* [Your goal]: Could you filter the records below down to the lines that include the word "losses"?

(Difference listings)

┌──

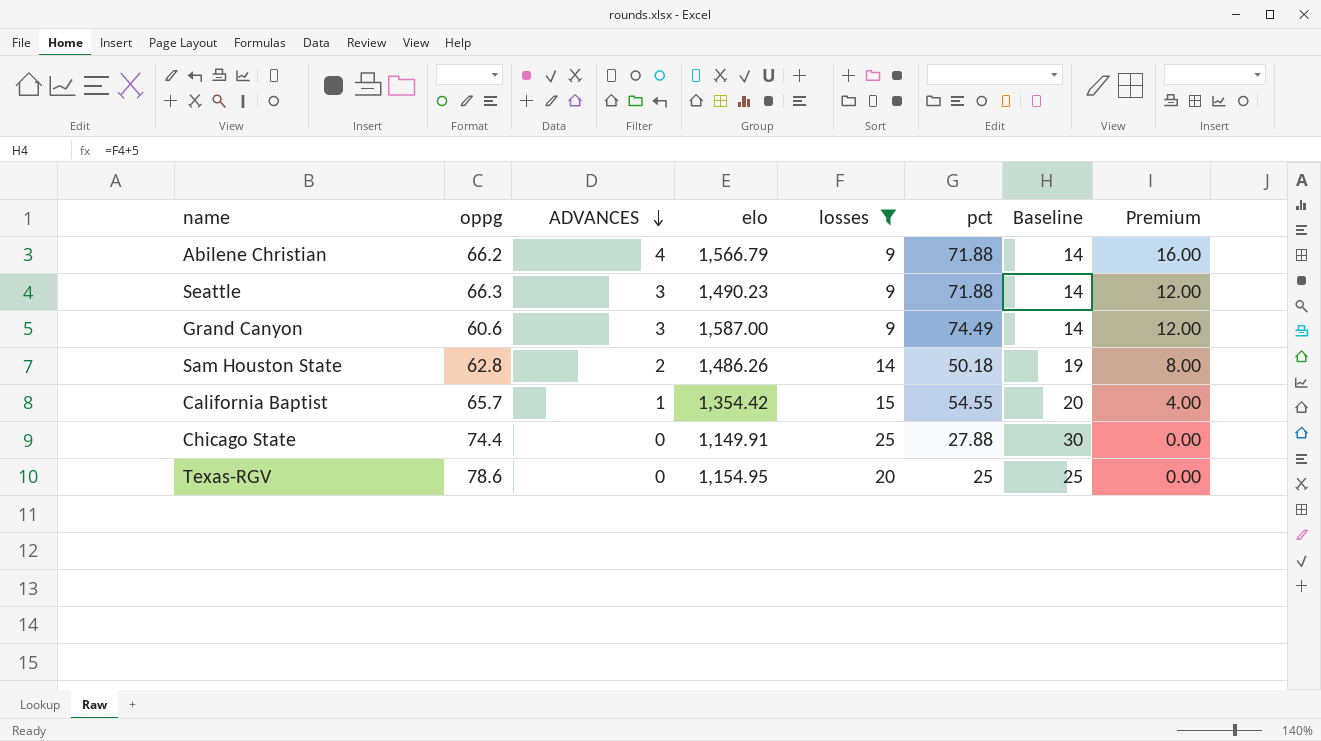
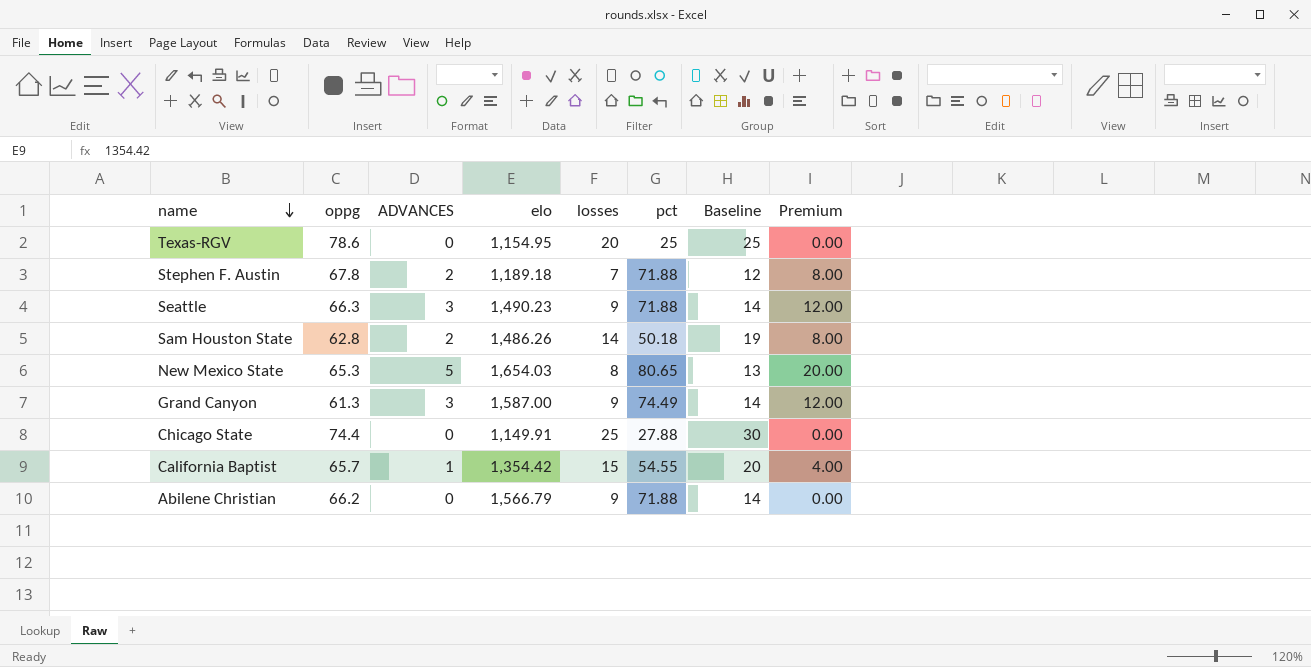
filter: losses >= 9 -> none
row order: ADVANCES descending -> name descending
Grand Canyon | oppg: 60.6 -> 61.3
Abilene Christian | ADVANCES: 4 -> 0
Abilene Christian | Premium: 16.00 -> 0.00

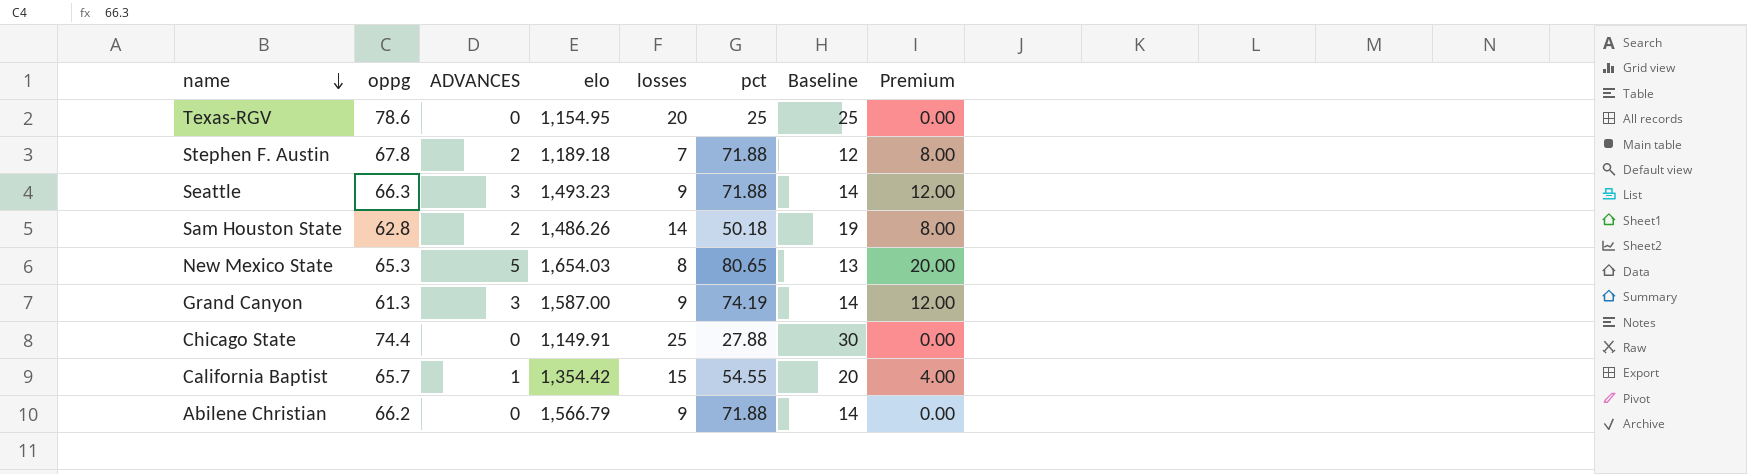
Seattle | elo: 1,490.23 -> 1,493.23
Grand Canyon | pct: 74.49 -> 74.19

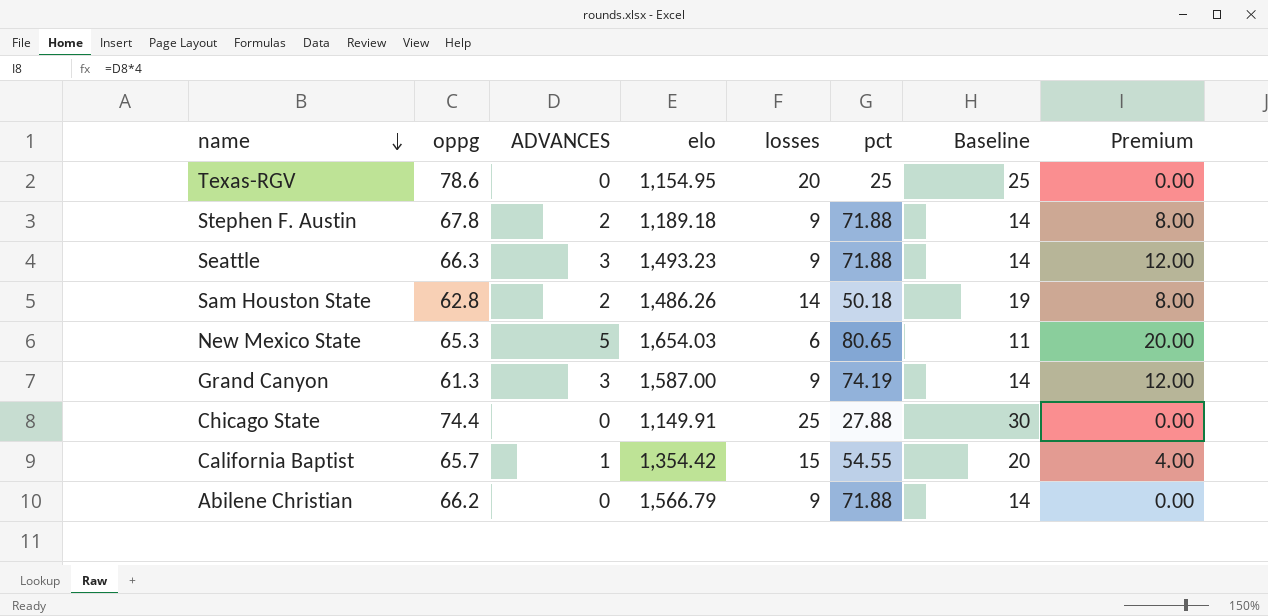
Stephen F. Austin | losses: 7 -> 9
Stephen F. Austin | Baseline: 12 -> 14
New Mexico State | losses: 8 -> 6
New Mexico State | Baseline: 13 -> 11

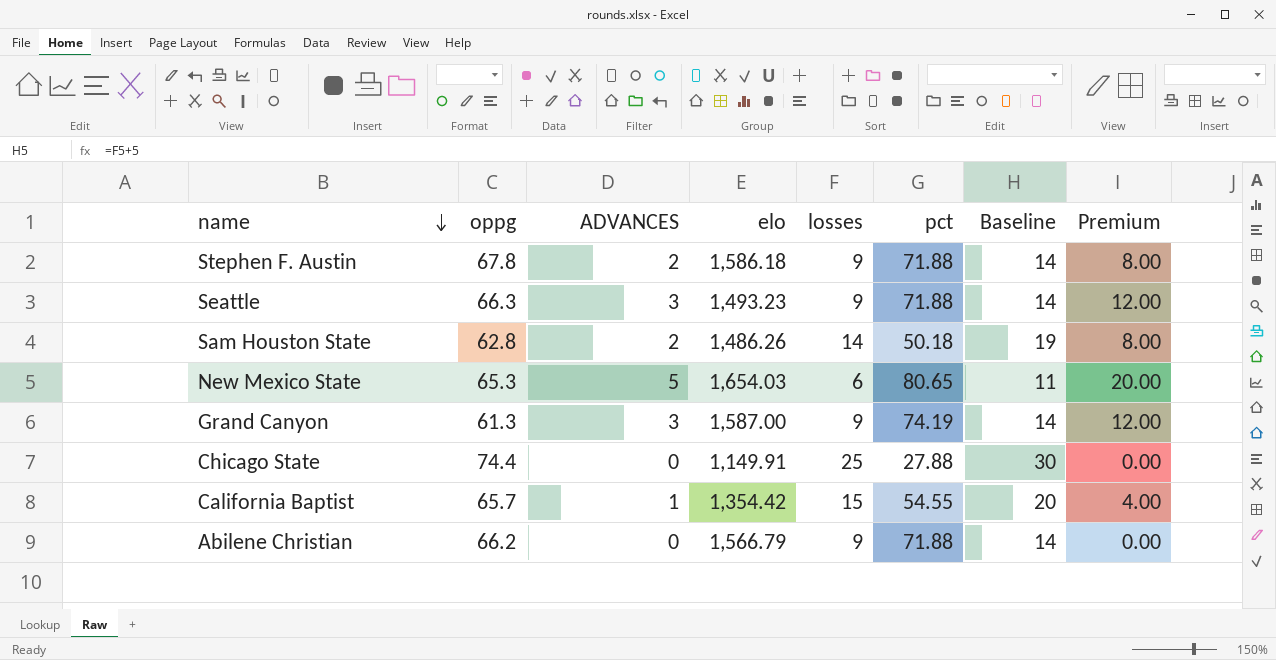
row Texas-RGV: 78.6 | 0 | 1,154.95 | 20 | 25 | 25 | 0.00 -> none
Stephen F. Austin | elo: 1,189.18 -> 1,586.18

└──

* [Exercise result]:
filter: losses >= 9 -> none
Stephen F. Austin | losses: 7 -> 9
New Mexico State | losses: 8 -> 6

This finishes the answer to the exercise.